**The problem**
Please report every line in the entries that contains the string "https".

**Data for processing**

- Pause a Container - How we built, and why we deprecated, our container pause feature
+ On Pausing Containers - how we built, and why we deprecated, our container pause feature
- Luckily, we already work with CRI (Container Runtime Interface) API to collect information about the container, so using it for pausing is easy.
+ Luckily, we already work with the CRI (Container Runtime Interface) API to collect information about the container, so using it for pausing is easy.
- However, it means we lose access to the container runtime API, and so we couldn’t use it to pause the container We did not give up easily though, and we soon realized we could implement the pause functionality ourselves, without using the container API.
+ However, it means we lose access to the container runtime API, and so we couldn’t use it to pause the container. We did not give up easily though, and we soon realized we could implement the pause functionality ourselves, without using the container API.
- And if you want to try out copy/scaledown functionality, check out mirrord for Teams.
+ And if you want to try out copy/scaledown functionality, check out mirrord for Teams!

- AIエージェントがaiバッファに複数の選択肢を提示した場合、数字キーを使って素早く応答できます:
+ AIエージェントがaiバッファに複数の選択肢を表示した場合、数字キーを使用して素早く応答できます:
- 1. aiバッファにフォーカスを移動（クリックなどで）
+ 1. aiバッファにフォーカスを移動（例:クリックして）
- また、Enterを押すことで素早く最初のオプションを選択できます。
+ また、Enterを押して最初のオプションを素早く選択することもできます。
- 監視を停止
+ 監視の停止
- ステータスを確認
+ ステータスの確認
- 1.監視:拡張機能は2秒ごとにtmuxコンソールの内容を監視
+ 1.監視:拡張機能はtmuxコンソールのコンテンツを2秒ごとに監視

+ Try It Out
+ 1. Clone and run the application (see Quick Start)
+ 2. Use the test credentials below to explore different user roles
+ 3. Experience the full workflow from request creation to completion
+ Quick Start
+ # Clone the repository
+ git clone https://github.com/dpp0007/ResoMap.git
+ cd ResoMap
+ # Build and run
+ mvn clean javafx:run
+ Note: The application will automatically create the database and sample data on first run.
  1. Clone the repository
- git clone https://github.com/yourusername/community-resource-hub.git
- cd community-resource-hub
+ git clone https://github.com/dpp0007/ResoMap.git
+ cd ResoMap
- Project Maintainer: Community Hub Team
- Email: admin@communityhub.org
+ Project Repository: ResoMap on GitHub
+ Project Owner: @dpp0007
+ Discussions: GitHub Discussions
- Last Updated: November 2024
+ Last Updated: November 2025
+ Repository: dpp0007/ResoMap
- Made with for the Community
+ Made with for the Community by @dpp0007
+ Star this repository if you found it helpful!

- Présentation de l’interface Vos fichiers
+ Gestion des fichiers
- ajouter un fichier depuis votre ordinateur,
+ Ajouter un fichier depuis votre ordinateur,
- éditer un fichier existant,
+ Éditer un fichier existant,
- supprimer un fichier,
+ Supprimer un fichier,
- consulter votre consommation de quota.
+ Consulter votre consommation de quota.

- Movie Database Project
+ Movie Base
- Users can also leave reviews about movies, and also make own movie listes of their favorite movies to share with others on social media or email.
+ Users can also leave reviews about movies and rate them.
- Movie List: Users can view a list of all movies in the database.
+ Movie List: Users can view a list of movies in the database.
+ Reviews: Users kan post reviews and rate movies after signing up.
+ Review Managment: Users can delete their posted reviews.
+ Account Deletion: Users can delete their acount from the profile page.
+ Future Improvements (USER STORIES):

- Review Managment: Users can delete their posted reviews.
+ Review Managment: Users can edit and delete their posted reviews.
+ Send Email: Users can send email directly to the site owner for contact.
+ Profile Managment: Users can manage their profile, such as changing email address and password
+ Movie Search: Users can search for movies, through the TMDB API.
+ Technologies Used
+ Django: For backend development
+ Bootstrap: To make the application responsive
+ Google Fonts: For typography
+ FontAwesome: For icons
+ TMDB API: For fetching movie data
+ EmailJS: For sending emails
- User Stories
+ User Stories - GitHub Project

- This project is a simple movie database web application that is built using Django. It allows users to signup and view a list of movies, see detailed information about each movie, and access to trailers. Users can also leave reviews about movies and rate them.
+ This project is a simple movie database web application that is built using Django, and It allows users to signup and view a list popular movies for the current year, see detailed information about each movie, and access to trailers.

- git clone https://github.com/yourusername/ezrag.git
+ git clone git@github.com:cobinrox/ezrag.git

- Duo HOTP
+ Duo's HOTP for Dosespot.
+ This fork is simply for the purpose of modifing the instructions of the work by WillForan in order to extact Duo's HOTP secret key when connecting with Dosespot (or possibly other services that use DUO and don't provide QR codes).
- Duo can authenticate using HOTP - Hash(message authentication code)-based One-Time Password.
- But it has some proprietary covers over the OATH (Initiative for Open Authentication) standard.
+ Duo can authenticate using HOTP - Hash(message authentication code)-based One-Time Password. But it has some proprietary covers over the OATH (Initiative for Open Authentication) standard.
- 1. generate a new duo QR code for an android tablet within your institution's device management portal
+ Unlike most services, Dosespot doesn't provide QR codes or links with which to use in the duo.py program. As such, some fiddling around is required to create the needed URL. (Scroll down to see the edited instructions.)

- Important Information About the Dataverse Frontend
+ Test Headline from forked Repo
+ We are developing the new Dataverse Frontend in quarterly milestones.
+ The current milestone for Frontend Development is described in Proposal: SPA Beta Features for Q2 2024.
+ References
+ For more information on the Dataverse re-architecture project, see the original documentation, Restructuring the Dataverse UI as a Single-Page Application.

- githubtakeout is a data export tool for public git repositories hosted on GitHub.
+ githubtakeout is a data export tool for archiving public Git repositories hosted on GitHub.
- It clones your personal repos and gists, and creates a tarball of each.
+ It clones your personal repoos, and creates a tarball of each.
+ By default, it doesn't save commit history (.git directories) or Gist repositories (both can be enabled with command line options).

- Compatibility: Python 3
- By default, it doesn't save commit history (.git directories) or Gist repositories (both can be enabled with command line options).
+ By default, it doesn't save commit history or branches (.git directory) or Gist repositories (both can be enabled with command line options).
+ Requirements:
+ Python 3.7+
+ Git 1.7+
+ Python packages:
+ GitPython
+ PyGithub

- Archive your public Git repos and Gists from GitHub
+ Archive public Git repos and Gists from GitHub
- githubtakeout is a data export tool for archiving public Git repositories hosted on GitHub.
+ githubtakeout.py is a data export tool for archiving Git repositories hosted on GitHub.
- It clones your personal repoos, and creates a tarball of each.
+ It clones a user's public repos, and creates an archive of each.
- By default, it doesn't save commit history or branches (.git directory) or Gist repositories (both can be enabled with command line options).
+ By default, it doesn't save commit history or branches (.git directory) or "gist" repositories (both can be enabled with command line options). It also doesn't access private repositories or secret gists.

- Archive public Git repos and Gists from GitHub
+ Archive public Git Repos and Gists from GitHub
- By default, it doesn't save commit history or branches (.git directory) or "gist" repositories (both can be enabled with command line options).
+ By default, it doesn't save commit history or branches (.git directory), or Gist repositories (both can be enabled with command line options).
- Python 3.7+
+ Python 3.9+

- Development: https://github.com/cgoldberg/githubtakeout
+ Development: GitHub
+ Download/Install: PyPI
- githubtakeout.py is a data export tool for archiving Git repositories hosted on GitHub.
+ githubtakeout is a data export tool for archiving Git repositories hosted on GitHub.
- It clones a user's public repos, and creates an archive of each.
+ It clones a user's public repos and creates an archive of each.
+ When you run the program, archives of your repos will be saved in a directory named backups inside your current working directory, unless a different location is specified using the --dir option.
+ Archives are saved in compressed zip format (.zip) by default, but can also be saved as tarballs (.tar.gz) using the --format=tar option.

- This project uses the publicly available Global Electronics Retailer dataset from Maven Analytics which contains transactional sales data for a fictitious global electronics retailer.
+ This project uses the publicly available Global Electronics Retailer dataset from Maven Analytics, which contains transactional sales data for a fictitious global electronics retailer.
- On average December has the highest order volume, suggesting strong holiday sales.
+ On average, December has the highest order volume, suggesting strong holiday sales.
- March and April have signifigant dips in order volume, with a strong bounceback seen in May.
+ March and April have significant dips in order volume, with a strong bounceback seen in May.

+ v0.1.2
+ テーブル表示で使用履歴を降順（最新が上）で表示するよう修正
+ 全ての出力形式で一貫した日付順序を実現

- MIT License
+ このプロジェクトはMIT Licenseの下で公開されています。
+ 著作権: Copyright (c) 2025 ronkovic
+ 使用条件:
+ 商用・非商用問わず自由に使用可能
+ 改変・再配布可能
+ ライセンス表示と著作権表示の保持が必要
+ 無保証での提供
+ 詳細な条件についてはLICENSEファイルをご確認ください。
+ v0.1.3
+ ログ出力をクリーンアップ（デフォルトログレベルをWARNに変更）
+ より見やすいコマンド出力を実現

**Task answer**
+ git clone https://github.com/dpp0007/ResoMap.git
- git clone https://github.com/yourusername/community-resource-hub.git
+ git clone https://github.com/dpp0007/ResoMap.git
- git clone https://github.com/yourusername/ezrag.git
- Development: https://github.com/cgoldberg/githubtakeout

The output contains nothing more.